Last week at my Cleveland Clinic presentation, I was talking
about the impact my disabilities had on my career aspirations. I
explained that I dreamed of teaching children with profound
developmental disabilities. I didn't have much time for a career
before I got sick and became severely disabled, myself.
Eventually I gave up on the teaching goals, and decided I want to
be a writer instead.

Later in the presentation, I was explaining to the med students
about how they need to look past the disabilities and find the
real person within. I used myself as an example. "I'm a mother
and writer... A student... a volunteer at Hattie Larlham..."

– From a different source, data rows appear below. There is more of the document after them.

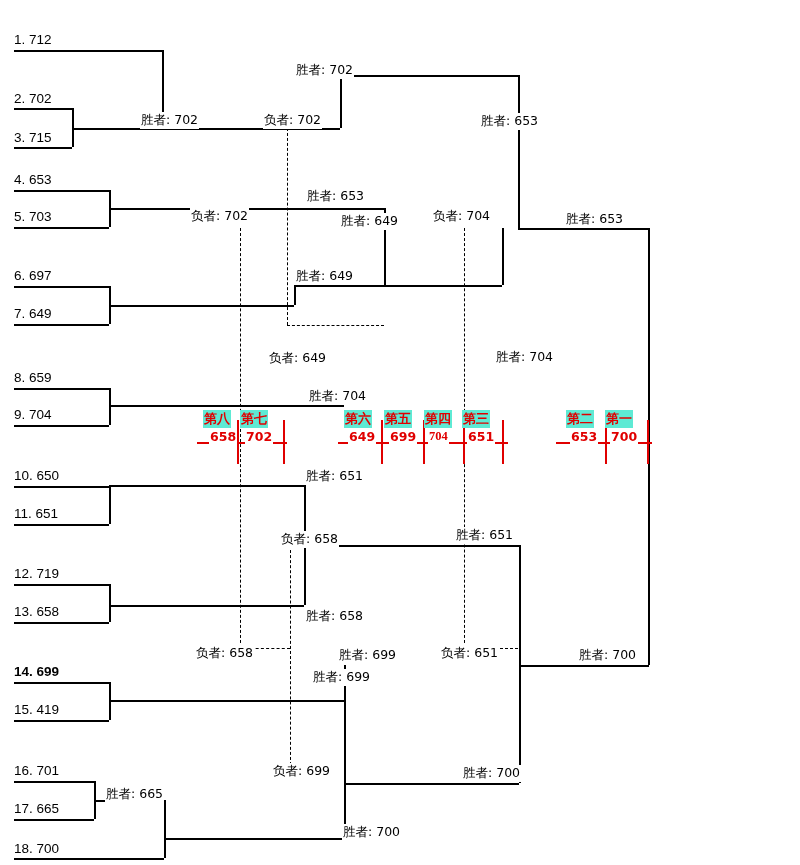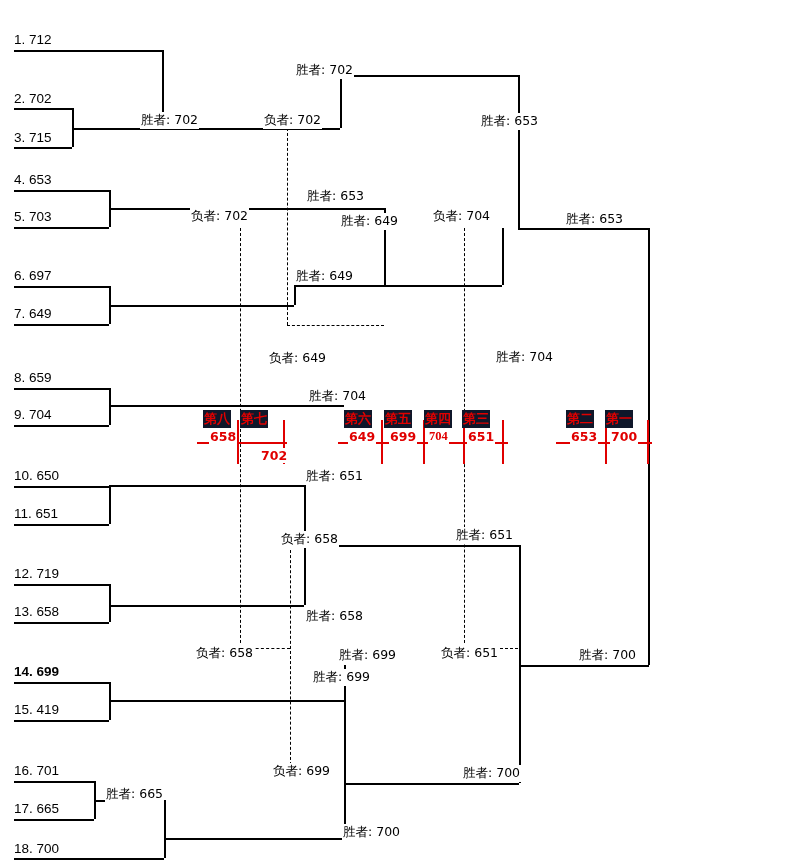--- a/index.html
+++ b/index.html
@@ -41,21 +41,21 @@
     background: #ffffff;
     padding: 0 1px;
     font-family: "DejaVu Sans", sans-serif;
   }
   .rank-name {
     position: absolute;
     font-size: 13px;
     color: #e00000;
     font-weight: bold;
     white-space: nowrap;
-    background: #0f172a;
+    background: #5eead4;
     padding: 0 1px;
     font-family: "DejaVu Sans", sans-serif;
   }
   .rank-num {
     position: absolute;
     font-size: 12.5px;
     color: #e00000;
     font-weight: bold;
     white-space: nowrap;
     background: #ffffff;
@@ -208,21 +208,21 @@
     <div class="lbl" style="left: 440px; top: 645px;">负者: 651</div>
     <div class="lbl" style="left: 578px; top: 647px;">胜者: 700</div>
     <div class="lbl" style="left: 312px; top: 669px;">胜者: 699</div>
     <div class="lbl" style="left: 272px; top: 763px;">负者: 699</div>
     <div class="lbl" style="left: 462px; top: 765px;">胜者: 700</div>
     <div class="lbl" style="left: 105px; top: 786px;">胜者: 665</div>
     <div class="lbl" style="left: 342px; top: 824px;">胜者: 700</div>
     <div class="rank-name" style="left: 203px; top: 410px;">第八</div>
     <div class="rank-num" style="left: 209px; top: 429px;">658</div>
     <div class="rank-name" style="left: 240px; top: 410px;">第七</div>
-    <div class="rank-num" style="left: 260px; top: 429px; margin-top: 19px;">702</div>
+    <div class="rank-num" style="left: 245px; top: 429px;">702</div>
     <div class="rank-name" style="left: 344px; top: 410px;">第六</div>
     <div class="rank-num" style="left: 348px; top: 429px;">649</div>
     <div class="rank-name" style="left: 384px; top: 410px;">第五</div>
     <div class="rank-num" style="left: 389px; top: 429px;">699</div>
     <div class="rank-name" style="left: 424px; top: 410px;">第四</div>
     <div class="rank-num" style="left: 428px; top: 429px; font-family: Liberation Serif, serif;">704</div>
     <div class="rank-name" style="left: 462px; top: 410px;">第三</div>
     <div class="rank-num" style="left: 467px; top: 429px;">651</div>
     <div class="rank-name" style="left: 566px; top: 410px;">第二</div>
     <div class="rank-num" style="left: 570px; top: 429px;">653</div>

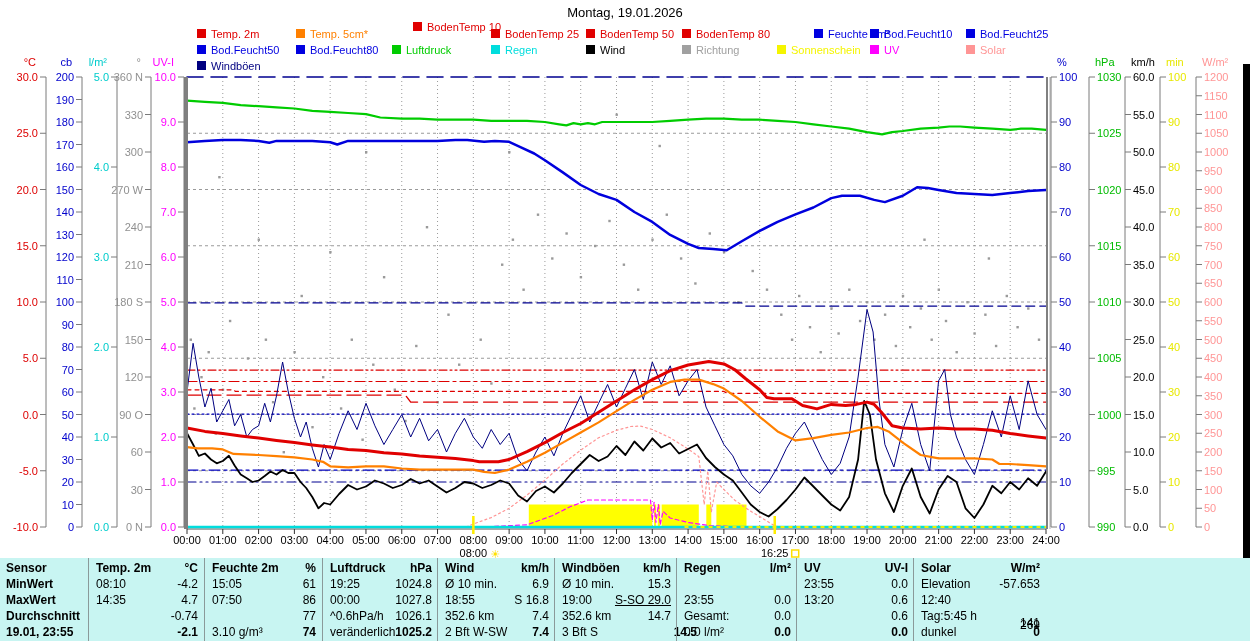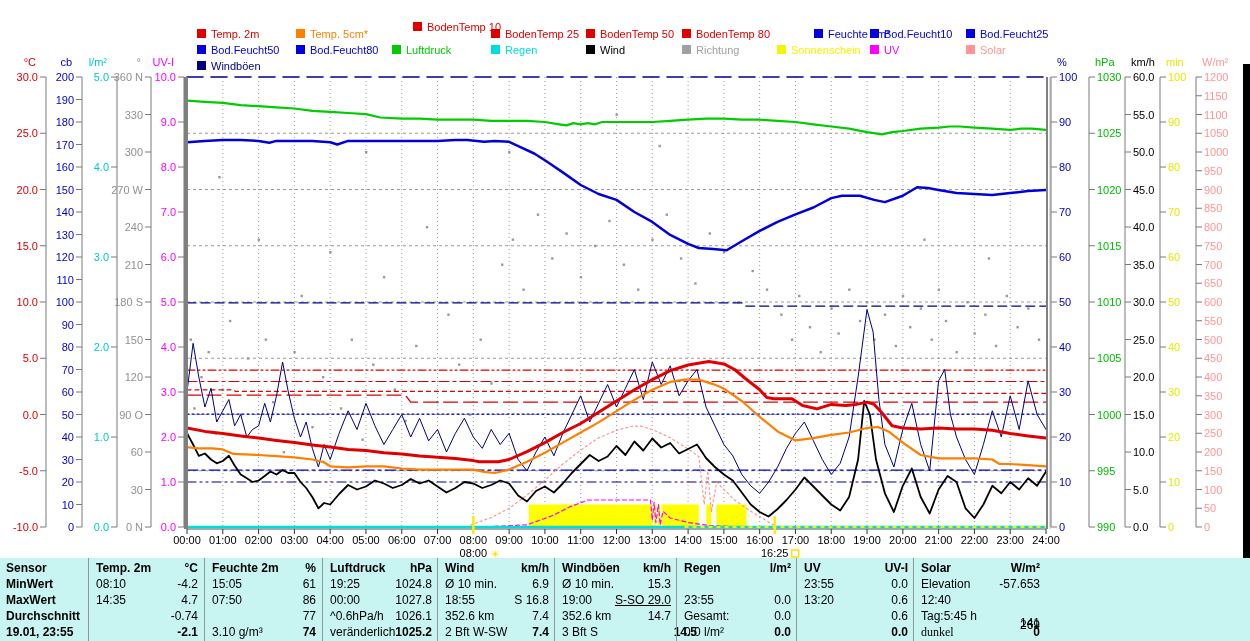--- a/index.html
+++ b/index.html
@@ -14,20 +14,21 @@
   #table{position:absolute;left:0;top:558px;width:1250px;height:83px;}
   .tcell{position:absolute;font-size:12px;color:#000;white-space:nowrap;}
   .tb{font-weight:bold;}
   .tsep{position:absolute;top:0;width:1px;height:83px;background:#8a9a9a;}
   #rstrip{position:absolute;background:#000;}
 </style>
 </head>
 <body>
 
 <div id="stage">
+  <div id="title">Montag, 19.01.2026</div>
   <div id="legend">
       <div class="leg-item" style="left: 197px; top: 27px; color: rgb(224, 0, 0);">
         <span class="leg-sw" style="background: rgb(224, 0, 0);"></span>
         <span>Temp. 2m</span>
       </div>
       <div class="leg-item" style="left: 296px; top: 27px; color: rgb(255, 128, 0);">
         <span class="leg-sw" style="background: rgb(255, 128, 0);"></span>
         <span>Temp. 5cm*</span>
       </div>
       <div class="leg-item" style="left: 392px; top: 20px; color: rgb(224, 0, 0); padding-left: 21px;">
@@ -653,21 +654,21 @@
       <span class="tcell" style="right: 342px; top: 51px;">0.6</span>
       <span class="tcell tb" style="right: 342px; top: 67px;">0.0</span>
       <span class="tcell tb" style="left: 921px; top: 3px;">Solar</span>
       <span class="tcell tb" style="right: 210px; top: 3px;">W/m²</span>
       <span class="tcell" style="left: 921px; top: 19px;">Elevation</span>
       <span class="tcell" style="right: 210px; top: 19px;">-57.653</span>
       <span class="tcell" style="left: 921px; top: 35px;">12:40</span>
       <span class="tcell" style="right: 210px; top: 35px; margin-top: 25px;">269</span>
       <span class="tcell" style="left: 921px; top: 51px;">Tag:5:45 h</span>
       <span class="tcell" style="right: 210px; top: 51px; margin-top: 7px;">141</span>
-      <span class="tcell" style="left: 921px; top: 67px; font-family: Liberation Serif, serif;">dunkel</span>
+      <span class="tcell" style="left: 921px; top: 67px;">dunkel</span>
       <span class="tcell tb" style="right: 210px; top: 67px;">0</span>
       <div class="tsep" style="left: 88px;"></div>
       <div class="tsep" style="left: 204px;"></div>
       <div class="tsep" style="left: 322px;"></div>
       <div class="tsep" style="left: 437px;"></div>
       <div class="tsep" style="left: 554px;"></div>
       <div class="tsep" style="left: 676px;"></div>
       <div class="tsep" style="left: 796px;"></div>
       <div class="tsep" style="left: 913px;"></div>
     </div>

The connection hit me like a lightening bolt. I sat there
going on with my speech, but in truth, my mind was reeling. I
felt both shocked and electrified.

I dreamed of teaching children with profound developmental
disabilities. I am a volunteer at Hattie Larlham, working with
individuals with profound developmental disabilities. I may not
be teaching, and I may not be working with children. I'm not
getting paid for my time and effort. None of that matters. I
dreamed of working with people with profound developmental
disabilities, and t's exactly what I'm doing now. Sometimes
dreams really do come true.

1 comment:

  1. I am so glad that you came to this realization. From what it seems like, your volunteering at Hattie Larlham definitely counts toward your dream of working with children with disabilities.

    What I don't think you realize, is that by meeting with us (the med students at the Cleveland Clinic) last Tuesday, you were also teaching. We learned so much from you. It was truly a remarkable class that I know will leave a lasting impression on all of us. You gave us a perspective that many of us would not have otherwise thought of, and we will be better doctors for having been there. Learning how to listen and understand our patients will allow us to work more effectively with them in the ultimate pursuit of providing the best care. This is such a crucial part of medical education, and one that we don't often get. Thank you so much for coming in to talk with us!